Your instructions >>
Using the entries below, write out the line with "[104,735,361,756] // Lesson", the line with "[403,1908,449,1931] 视觉 ->", and every line in between, exactly as each is written.

Records contained in a dataset

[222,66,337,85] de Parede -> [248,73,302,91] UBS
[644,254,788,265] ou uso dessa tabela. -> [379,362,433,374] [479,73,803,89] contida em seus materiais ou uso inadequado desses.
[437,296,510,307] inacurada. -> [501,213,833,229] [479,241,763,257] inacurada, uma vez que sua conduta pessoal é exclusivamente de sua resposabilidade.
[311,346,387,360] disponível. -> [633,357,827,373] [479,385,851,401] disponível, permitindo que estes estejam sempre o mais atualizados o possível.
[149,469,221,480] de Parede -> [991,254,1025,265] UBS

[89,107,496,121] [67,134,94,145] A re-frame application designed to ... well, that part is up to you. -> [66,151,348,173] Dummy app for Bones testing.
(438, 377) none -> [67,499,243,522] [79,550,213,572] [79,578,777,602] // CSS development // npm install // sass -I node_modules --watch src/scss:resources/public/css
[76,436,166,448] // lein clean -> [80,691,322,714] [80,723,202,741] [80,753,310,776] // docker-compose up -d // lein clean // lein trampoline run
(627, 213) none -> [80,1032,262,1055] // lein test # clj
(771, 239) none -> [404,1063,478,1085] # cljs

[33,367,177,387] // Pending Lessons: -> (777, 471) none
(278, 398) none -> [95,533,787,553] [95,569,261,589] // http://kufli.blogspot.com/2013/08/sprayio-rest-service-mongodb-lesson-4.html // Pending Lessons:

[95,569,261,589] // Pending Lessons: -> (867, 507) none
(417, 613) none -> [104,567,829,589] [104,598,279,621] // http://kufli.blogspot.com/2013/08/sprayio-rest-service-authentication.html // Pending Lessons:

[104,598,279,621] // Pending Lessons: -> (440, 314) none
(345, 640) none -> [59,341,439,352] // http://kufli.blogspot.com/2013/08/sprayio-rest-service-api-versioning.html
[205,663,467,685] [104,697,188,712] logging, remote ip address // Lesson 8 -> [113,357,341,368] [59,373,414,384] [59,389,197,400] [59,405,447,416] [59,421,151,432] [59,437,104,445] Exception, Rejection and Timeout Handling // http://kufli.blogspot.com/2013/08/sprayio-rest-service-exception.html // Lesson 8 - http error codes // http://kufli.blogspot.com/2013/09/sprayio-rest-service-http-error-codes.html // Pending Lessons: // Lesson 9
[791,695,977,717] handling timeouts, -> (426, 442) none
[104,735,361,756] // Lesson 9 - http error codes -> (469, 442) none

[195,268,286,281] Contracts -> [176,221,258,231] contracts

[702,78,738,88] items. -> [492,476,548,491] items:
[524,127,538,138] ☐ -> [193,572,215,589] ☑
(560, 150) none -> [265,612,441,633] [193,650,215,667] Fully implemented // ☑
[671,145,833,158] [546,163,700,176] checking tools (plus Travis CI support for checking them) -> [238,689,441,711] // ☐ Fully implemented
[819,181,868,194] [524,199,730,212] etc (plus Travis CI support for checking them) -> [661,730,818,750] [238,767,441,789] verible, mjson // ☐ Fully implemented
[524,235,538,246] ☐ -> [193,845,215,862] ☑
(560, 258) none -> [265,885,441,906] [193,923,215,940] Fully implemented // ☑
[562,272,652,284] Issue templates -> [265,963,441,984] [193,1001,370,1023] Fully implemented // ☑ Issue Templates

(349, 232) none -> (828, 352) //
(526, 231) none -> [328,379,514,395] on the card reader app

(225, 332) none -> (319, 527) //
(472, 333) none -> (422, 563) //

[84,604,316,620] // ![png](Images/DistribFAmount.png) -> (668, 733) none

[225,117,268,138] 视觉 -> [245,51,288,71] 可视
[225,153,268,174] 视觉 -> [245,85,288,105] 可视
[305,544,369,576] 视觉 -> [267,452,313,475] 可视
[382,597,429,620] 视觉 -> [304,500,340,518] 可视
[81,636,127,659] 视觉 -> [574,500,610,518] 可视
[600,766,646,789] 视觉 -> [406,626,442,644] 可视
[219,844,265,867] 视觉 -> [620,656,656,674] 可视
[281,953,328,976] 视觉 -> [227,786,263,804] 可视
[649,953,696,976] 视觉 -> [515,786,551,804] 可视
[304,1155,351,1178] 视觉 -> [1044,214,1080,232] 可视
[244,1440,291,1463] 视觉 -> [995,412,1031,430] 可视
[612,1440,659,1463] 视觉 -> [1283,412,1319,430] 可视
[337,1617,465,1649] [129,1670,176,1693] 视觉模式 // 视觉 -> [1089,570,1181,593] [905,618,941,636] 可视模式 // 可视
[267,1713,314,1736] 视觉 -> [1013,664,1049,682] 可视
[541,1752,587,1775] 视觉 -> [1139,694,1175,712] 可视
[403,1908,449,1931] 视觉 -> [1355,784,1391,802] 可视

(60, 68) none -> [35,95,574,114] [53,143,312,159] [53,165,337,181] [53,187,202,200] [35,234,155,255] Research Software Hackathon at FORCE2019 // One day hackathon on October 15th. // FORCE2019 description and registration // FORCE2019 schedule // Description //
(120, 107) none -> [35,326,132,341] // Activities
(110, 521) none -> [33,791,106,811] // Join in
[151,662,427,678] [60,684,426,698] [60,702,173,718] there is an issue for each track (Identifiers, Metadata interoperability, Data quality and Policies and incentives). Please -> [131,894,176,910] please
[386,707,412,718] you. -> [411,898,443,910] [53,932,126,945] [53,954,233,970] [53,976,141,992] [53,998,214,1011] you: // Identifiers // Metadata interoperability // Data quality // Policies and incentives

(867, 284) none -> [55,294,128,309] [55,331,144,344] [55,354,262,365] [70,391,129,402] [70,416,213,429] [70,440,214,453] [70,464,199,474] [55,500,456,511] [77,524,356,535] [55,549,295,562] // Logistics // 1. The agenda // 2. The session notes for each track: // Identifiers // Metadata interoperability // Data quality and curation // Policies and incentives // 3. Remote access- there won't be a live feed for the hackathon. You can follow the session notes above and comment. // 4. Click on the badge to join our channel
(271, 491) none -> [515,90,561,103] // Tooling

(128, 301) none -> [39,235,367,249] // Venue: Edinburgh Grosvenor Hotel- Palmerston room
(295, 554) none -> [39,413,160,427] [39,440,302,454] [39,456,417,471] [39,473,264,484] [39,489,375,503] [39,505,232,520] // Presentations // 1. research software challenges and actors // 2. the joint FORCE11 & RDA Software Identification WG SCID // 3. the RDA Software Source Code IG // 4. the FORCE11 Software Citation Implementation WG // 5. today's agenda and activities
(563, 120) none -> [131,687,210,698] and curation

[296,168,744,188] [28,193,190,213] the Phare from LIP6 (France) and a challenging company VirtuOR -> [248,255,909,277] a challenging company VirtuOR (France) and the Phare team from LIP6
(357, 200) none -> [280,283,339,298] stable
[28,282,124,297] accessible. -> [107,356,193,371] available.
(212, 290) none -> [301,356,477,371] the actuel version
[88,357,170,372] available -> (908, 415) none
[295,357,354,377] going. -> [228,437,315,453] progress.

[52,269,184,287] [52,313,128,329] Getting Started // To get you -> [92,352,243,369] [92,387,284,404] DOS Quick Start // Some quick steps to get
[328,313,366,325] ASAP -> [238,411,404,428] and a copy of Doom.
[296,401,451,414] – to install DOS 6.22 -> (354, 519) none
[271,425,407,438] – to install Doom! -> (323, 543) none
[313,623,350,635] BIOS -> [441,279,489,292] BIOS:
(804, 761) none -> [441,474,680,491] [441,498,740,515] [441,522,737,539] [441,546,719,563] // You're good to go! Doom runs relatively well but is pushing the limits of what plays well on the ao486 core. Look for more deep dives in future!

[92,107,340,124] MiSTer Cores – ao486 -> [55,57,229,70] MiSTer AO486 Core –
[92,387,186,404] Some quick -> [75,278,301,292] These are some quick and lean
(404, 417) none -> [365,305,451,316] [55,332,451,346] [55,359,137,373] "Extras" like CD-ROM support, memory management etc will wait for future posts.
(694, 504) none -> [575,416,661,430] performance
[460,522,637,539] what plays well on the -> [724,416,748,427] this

Expected answer >>
[104,735,361,756] // Lesson 9 - http error codes -> (469, 442) none

[195,268,286,281] Contracts -> [176,221,258,231] contracts

[702,78,738,88] items. -> [492,476,548,491] items:
[524,127,538,138] ☐ -> [193,572,215,589] ☑
(560, 150) none -> [265,612,441,633] [193,650,215,667] Fully implemented // ☑
[671,145,833,158] [546,163,700,176] checking tools (plus Travis CI support for checking them) -> [238,689,441,711] // ☐ Fully implemented
[819,181,868,194] [524,199,730,212] etc (plus Travis CI support for checking them) -> [661,730,818,750] [238,767,441,789] verible, mjson // ☐ Fully implemented
[524,235,538,246] ☐ -> [193,845,215,862] ☑
(560, 258) none -> [265,885,441,906] [193,923,215,940] Fully implemented // ☑
[562,272,652,284] Issue templates -> [265,963,441,984] [193,1001,370,1023] Fully implemented // ☑ Issue Templates

(349, 232) none -> (828, 352) //
(526, 231) none -> [328,379,514,395] on the card reader app

(225, 332) none -> (319, 527) //
(472, 333) none -> (422, 563) //

[84,604,316,620] // ![png](Images/DistribFAmount.png) -> (668, 733) none

[225,117,268,138] 视觉 -> [245,51,288,71] 可视
[225,153,268,174] 视觉 -> [245,85,288,105] 可视
[305,544,369,576] 视觉 -> [267,452,313,475] 可视
[382,597,429,620] 视觉 -> [304,500,340,518] 可视
[81,636,127,659] 视觉 -> [574,500,610,518] 可视
[600,766,646,789] 视觉 -> [406,626,442,644] 可视
[219,844,265,867] 视觉 -> [620,656,656,674] 可视
[281,953,328,976] 视觉 -> [227,786,263,804] 可视
[649,953,696,976] 视觉 -> [515,786,551,804] 可视
[304,1155,351,1178] 视觉 -> [1044,214,1080,232] 可视
[244,1440,291,1463] 视觉 -> [995,412,1031,430] 可视
[612,1440,659,1463] 视觉 -> [1283,412,1319,430] 可视
[337,1617,465,1649] [129,1670,176,1693] 视觉模式 // 视觉 -> [1089,570,1181,593] [905,618,941,636] 可视模式 // 可视
[267,1713,314,1736] 视觉 -> [1013,664,1049,682] 可视
[541,1752,587,1775] 视觉 -> [1139,694,1175,712] 可视
[403,1908,449,1931] 视觉 -> [1355,784,1391,802] 可视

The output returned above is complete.